Festering, that was what this sin of his was doing. Thanks to Nessa he had a name for it now, and it was eating him alive inside because he was fooling good people. And Sister Ruth was at the top of the list. It was worse that he was doing it to her because he was courting her too. Fortunately, he knew just what to do to get rid of this anxiety.

It was the last place he should go in given his disguise and the chance someone in there might recognize him, but the siren call of the liquor it held was too strong to ignore. It beckoned for him, and he answered the call.

"You here for some communion wine, Preacher?" the bartender asked, sending the saloon crowd into a round of raucous laughter. "Cause we don't serve that here."

He smiled good-naturedly. "No, whiskey."

He got the bottle and started to pop the cork, but Kid corrected him right away. "Not a glass, I want the bottle."

"For medicinal purposes then?"

"You could say that," he answered as he paid the man and left the saloon.

It was probably going to be all around the church tomorrow that the pastor drank whiskey, but he really didn't care.

He smelled it, and the smell was like a sickeningly sweet rubbing alcohol. A sip of it proved to taste worse than it smelled. It tasted like he was drinking kerosene, or at least it was how he'd guess kerosene would taste. It was definitely the cheap stuff, but it would do the job just as well. Maybe better.

sss

She was talking before he saw her.

"Joshua, I've been thinking, I don't think it'd be appropriate for me to continue coming here alo-"

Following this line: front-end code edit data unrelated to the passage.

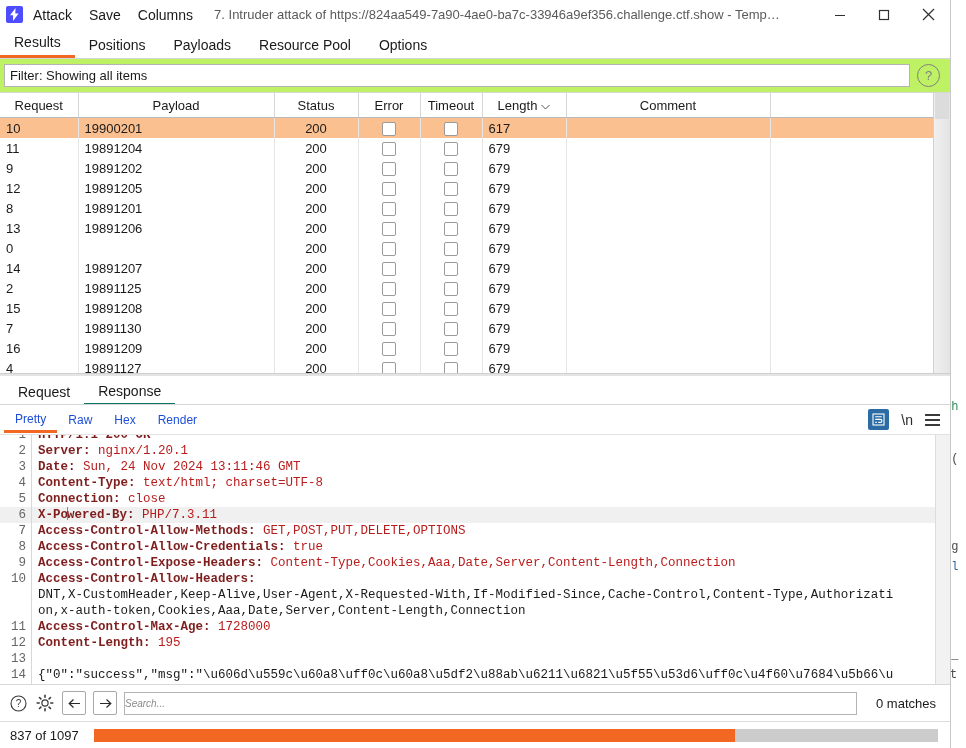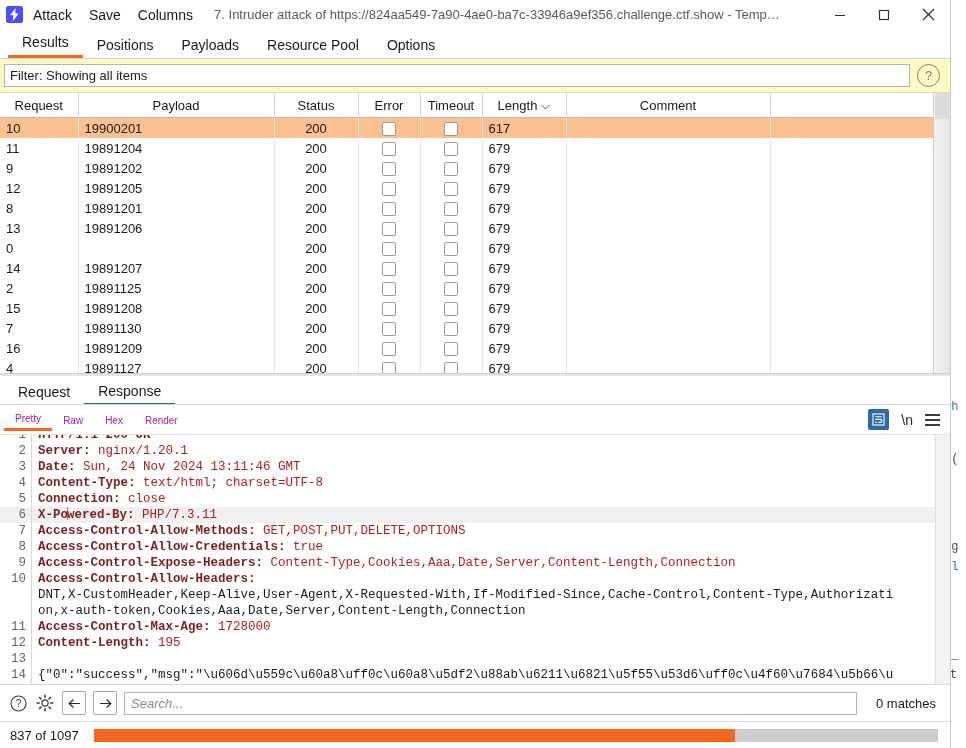--- a/index.html
+++ b/index.html
@@ -102,7 +102,7 @@
     display: flex;
     align-items: flex-end;
     height: 29px;
-    padding-left: 8px;
+    padding-left: 0;
     background: #ffffff;
     border-bottom: 1px solid #d6d6d6;
   }

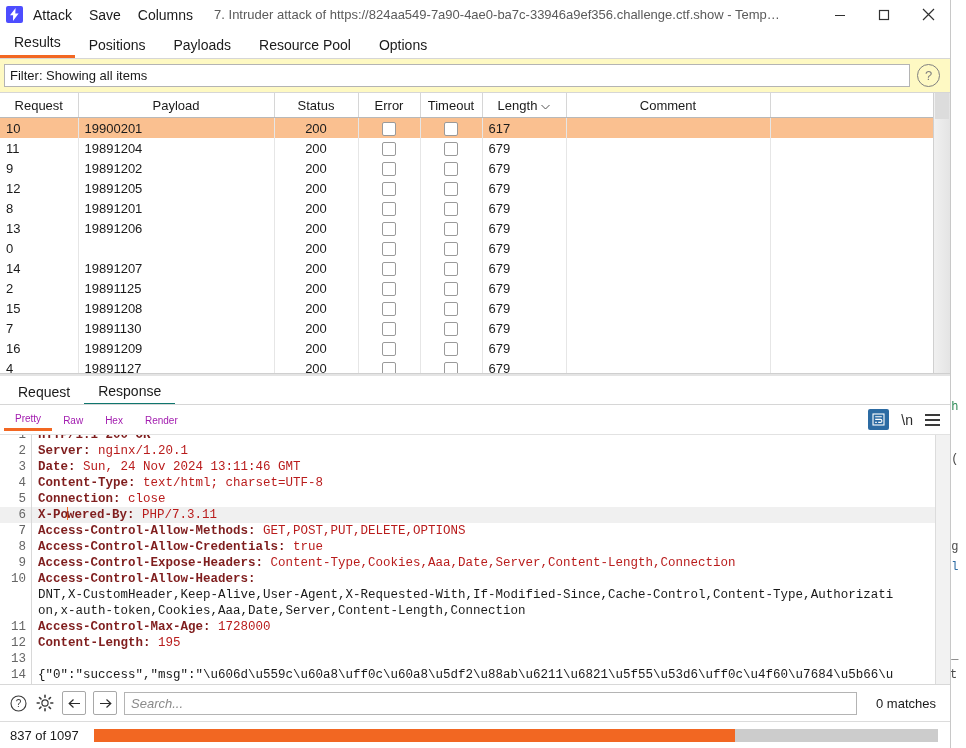--- a/index.html
+++ b/index.html
@@ -122,7 +122,7 @@
     display: flex;
     align-items: center;
     padding: 5px 4px 5px 4px;
-    background: #fef9c3;
+    background: #bef264;
   }
   .filterbar {
     flex: 1 1 auto;

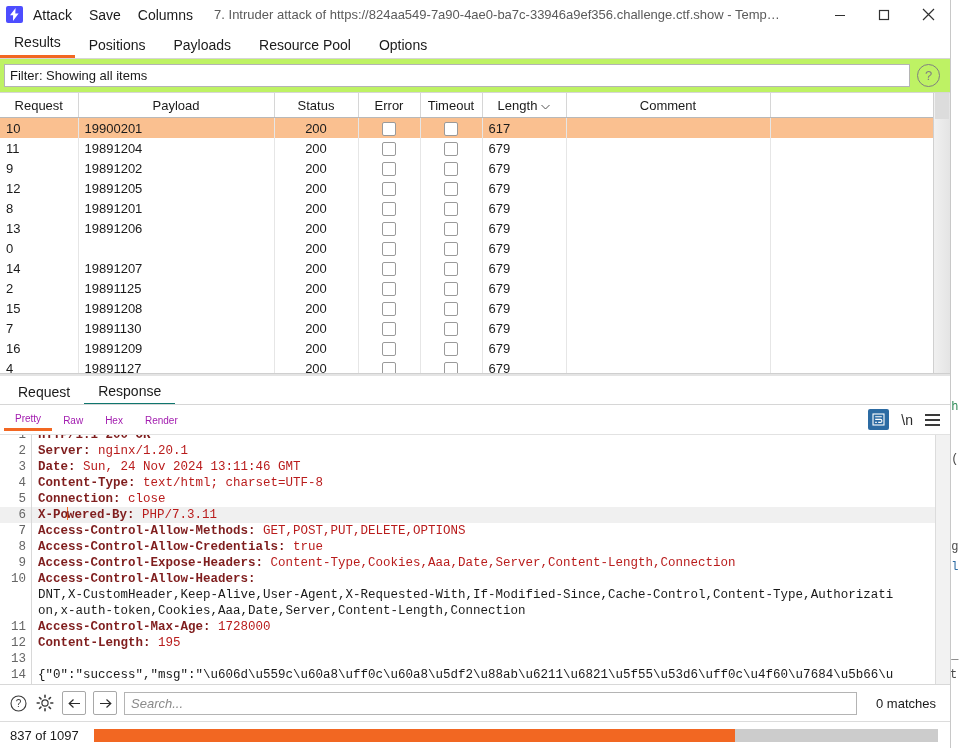--- a/index.html
+++ b/index.html
@@ -242,8 +242,8 @@
     background: #ffffff;
   }
   .viewtab {
-    font-size: 10px;
-    color: #a21caf;
+    font-size: 12px;
+    color: #1d4ed8;
     padding: 0 11px 4px 11px;
     margin-top: 5px;
     cursor: default;

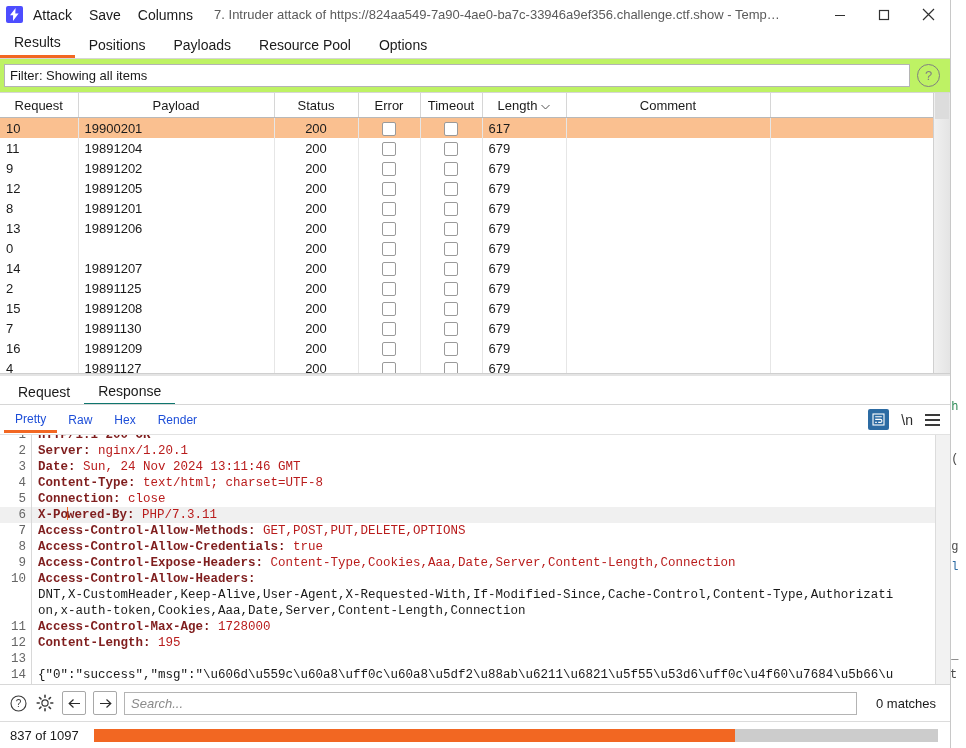--- a/index.html
+++ b/index.html
@@ -343,9 +343,8 @@
     height: 21px;
     border: 1px solid #b4b4b4;
     background: #ffffff;
-    padding-left: 6px;
     display: flex; align-items: center;
-    font-size: 13px;
+    font-size: 10px;
     font-style: italic;
     color: #8a8a8a;
   }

No reason to wonder why she'd left the sentence unfinished. He was sitting on the floor instead of the bed with an empty bottle beside him. A hand through his hair told him it was laying every which way but straight and a look at his shirt reminded him of how he'd tried to take it off but had too much trouble with the buttons and so had buttoned back the two or three he'd managed less than successfully.

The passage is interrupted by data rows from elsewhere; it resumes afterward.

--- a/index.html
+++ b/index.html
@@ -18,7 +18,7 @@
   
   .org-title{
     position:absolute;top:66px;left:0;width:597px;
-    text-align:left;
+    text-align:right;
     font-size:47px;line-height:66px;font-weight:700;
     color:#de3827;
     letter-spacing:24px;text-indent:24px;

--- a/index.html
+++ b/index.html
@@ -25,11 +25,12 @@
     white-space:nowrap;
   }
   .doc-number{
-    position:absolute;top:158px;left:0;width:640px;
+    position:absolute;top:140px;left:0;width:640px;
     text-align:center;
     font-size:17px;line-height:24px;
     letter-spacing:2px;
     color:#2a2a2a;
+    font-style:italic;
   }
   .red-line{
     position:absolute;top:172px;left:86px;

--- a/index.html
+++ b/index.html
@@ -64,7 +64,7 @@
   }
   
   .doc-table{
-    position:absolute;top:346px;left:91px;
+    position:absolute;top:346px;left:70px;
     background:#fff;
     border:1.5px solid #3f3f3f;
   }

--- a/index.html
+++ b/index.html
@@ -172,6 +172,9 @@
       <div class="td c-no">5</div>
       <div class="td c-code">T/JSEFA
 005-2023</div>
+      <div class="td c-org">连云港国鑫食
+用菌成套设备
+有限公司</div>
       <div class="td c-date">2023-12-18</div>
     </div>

And just in case she still wondered at the state of his sobriety, he erased all doubt from her mind when he shouted, "I love you, Ruth." Probably not how a woman wanted to hear those words for the first time.

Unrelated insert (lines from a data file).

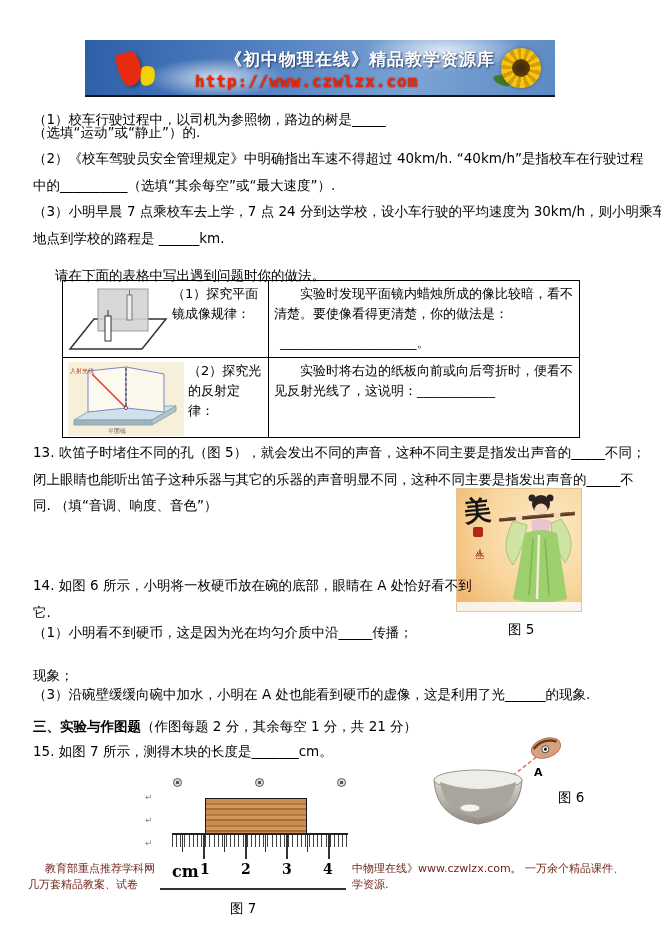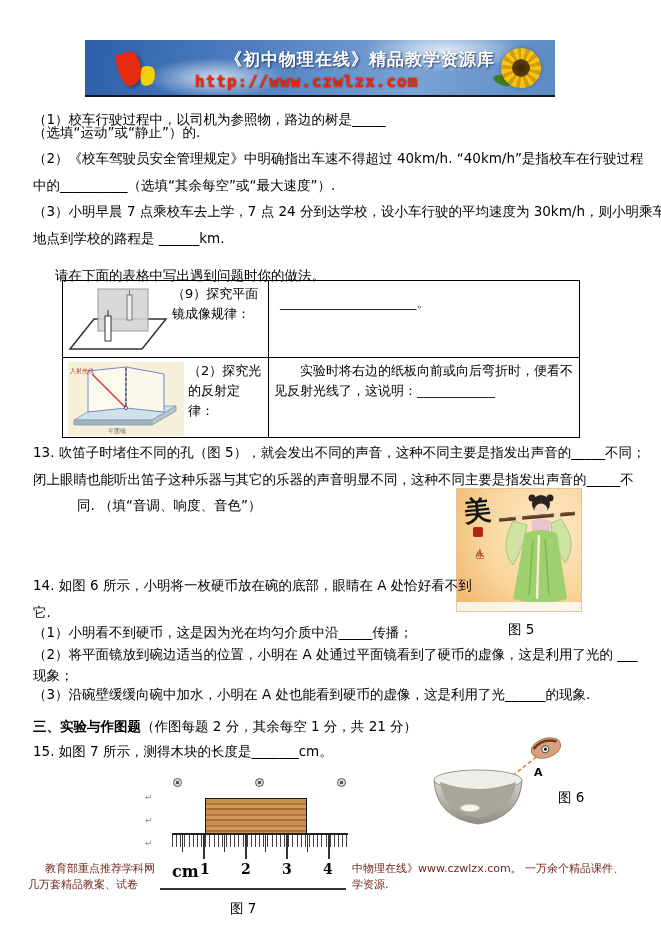--- a/index.html
+++ b/index.html
@@ -104,7 +104,7 @@
         <rect x="37" y="31" width="6" height="25" fill="#ffffff" stroke="#333"></rect>
         <line x1="40" y1="31" x2="40" y2="25" stroke="#333"></line>
       </svg>
-      <span>（9）探究平面镜成像规律：</span>
+      <span>（1）探究平面镜成像规律：</span>
     </div>
 
     <div class="cell r1">

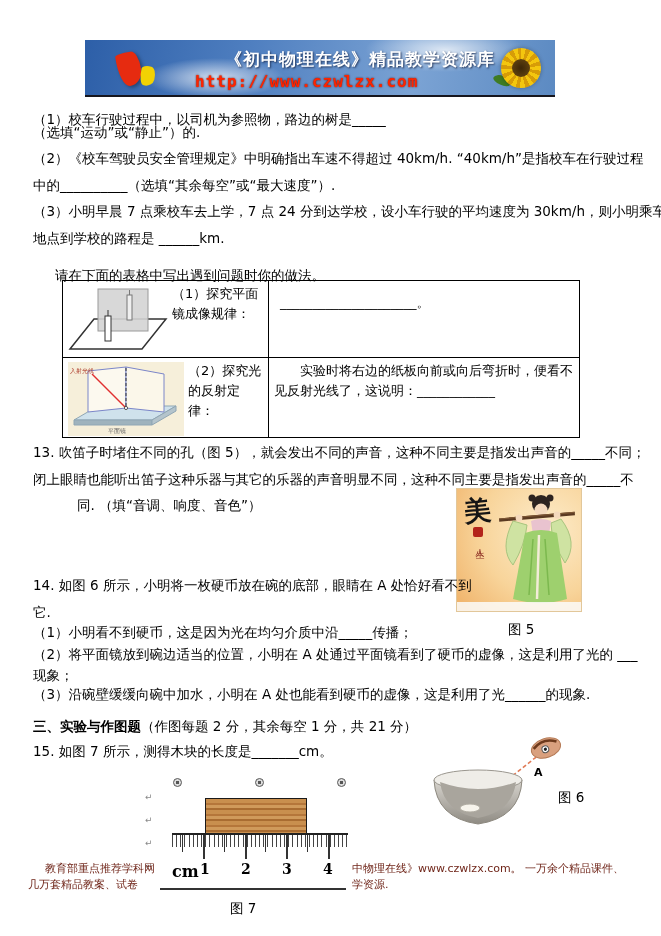--- a/index.html
+++ b/index.html
@@ -108,6 +108,7 @@
     </div>
 
     <div class="cell r1">
+      <div style="text-indent:2em;white-space:normal;">实验时发现平面镜内蜡烛所成的像比较暗，看不清楚。要使像看得更清楚，你的做法是：</div>
       <div class="blankline">_____________________。</div>
     </div>
 

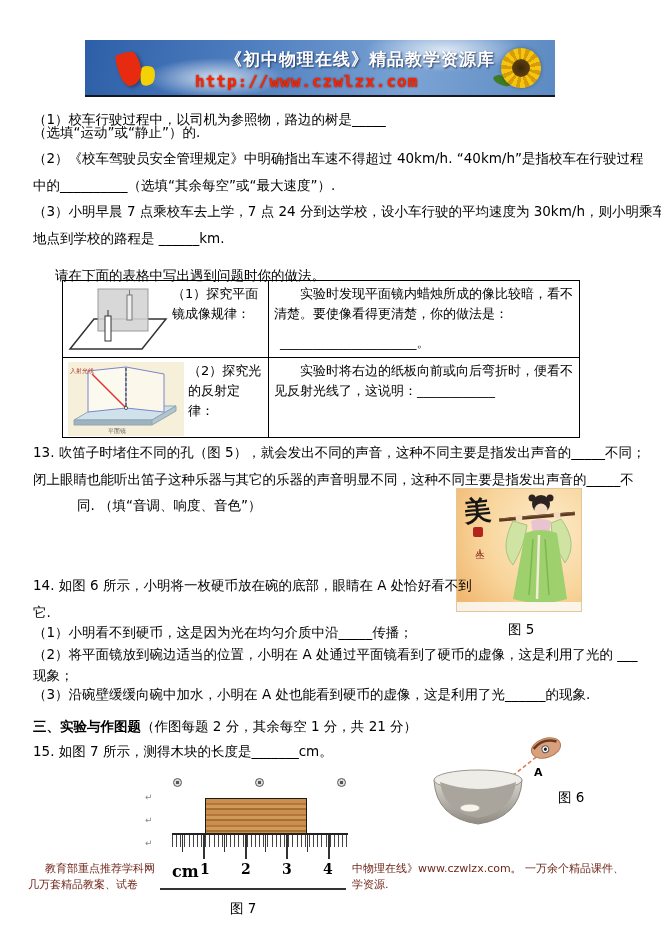--- a/index.html
+++ b/index.html
@@ -137,7 +137,7 @@
 
   <div class="line" style="left:33px;top:444px;">13. 吹笛子时堵住不同的孔（图 5），就会发出不同的声音，这种不同主要是指发出声音的_____不同；</div>
   <div class="line" style="left:33px;top:471px;">闭上眼睛也能听出笛子这种乐器与其它的乐器的声音明显不同，这种不同主要是指发出声音的_____不</div>
-  <div class="line" style="left:33px;top:497px;margin-left:44px;">同. （填“音调、响度、音色”）</div>
+  <div class="line" style="left:33px;top:497px;">同. （填“音调、响度、音色”）</div>
 
   <div class="fig5">
     <span class="artchar">美</span>

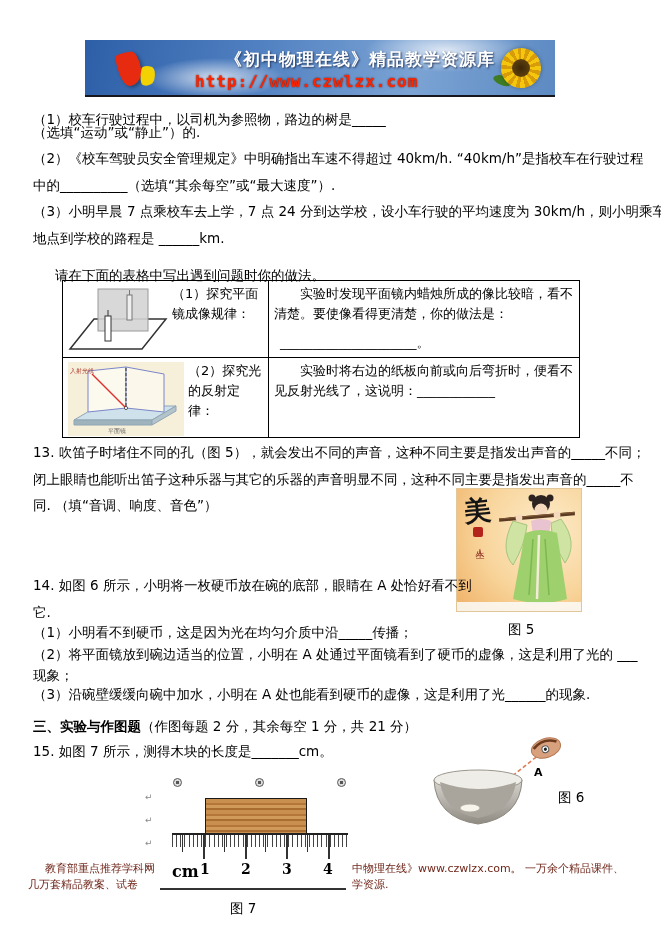--- a/index.html
+++ b/index.html
@@ -168,7 +168,6 @@
   <div class="line" style="left:33px;top:577px;">14. 如图 6 所示，小明将一枚硬币放在碗的底部，眼睛在 A 处恰好看不到</div>
   <div class="line" style="left:33px;top:604px;">它.</div>
   <div class="line" style="left:33px;top:624px;">（1）小明看不到硬币，这是因为光在均匀介质中沿_____传播；</div>
-  <div class="line" style="left:33px;top:646px;">（2）将平面镜放到碗边适当的位置，小明在 A 处通过平面镜看到了硬币的虚像，这是利用了光的 ___</div>
   <div class="line" style="left:33px;top:667px;">现象；</div>
   <div class="line" style="left:33px;top:686px;">（3）沿碗壁缓缓向碗中加水，小明在 A 处也能看到硬币的虚像，这是利用了光______的现象.</div>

The truth was he'd forgotten again that she came to the church on Saturdays, which was strange, because she was almost all he could think about these days. If he'd remembered, he would have waited until after she left to do his drinking.

She looked gorgeous. More beautiful than usual, in fact. His blurred vision gave her an ethereal glow. "You're more beautiful than the last time I saw you."

"I'm not sure that's a compliment. Everyone looks a little better through a drunken person's eyes, I'd imagine."

He laughed. She was funny. He'd never realized how funny before. Then again maybe it was the alcohol making him laugh so hard.

And then just as suddenly as the laughter, the remorse came. "I shouldn't be here," he said, looking at the church around him.

"I don't know about that, but you shouldn't be drinking," she said sternly as she helped him up off the floor. She'd entered his bedroom, and he wondered if she even realized it.

Her hands were so small in his; they were also warm and gentle. He didn't want to let go, and she wasn't pulling away. He closed his eyes, soaking in her nearness. She must have been doing some baking earlier because she smelled like vanilla. It was driving him wild, she was driving him wild. He opened his eyes again, and there she stood, so near that stealing a kiss would have been easy and closing the little space between them even easier. And he ached to do it and not just because he was intoxicated. "You'd run right now if you knew what was good for you. I'm not a good man."

She didn't seem frightened as she looked up at him. She should have been. His chest heaved in barely controlled restraint and the backs of his knees were touching the mattress.

"You're too hard on yourself," she said, her voice so soft it was if it were caressing him. It was hypnotic, and he struggled to listen to what she was actually saying. "Everyone's done things they're not proud of. It's the choices you make now that matter. And you've made some pretty good ones lately, barring this one, of course."

He released her hands and sat down on the bed. One of those things he wasn't proud of wouldn't be giving into his baser desires at the expense of a godly woman. Giving into that kind of temptation before they were married would destroy her, especially when she found out he wasn't the man she thought he was. "What do you think of a preacher who drinks?"

"I think he's just as human as the rest of us and that he only has to give his mistakes over to God."

It may have been the booze talking, but he knew he had to tell her everything. "Ruth, I'm not really-"

"Shh," she said before he could finish. She lightly pushed back on his shoulder until he was laying down and then she covered him with the quilt. "Morning comes quicker than you think. You need to sleep this off before church."

He shut his eyes. It was probably for the best. He was feeling overwhelmingly tired, especially since his head had hit the pillows. She laid a ghost of a kiss on his forehead, and it lingered there long after she'd gone.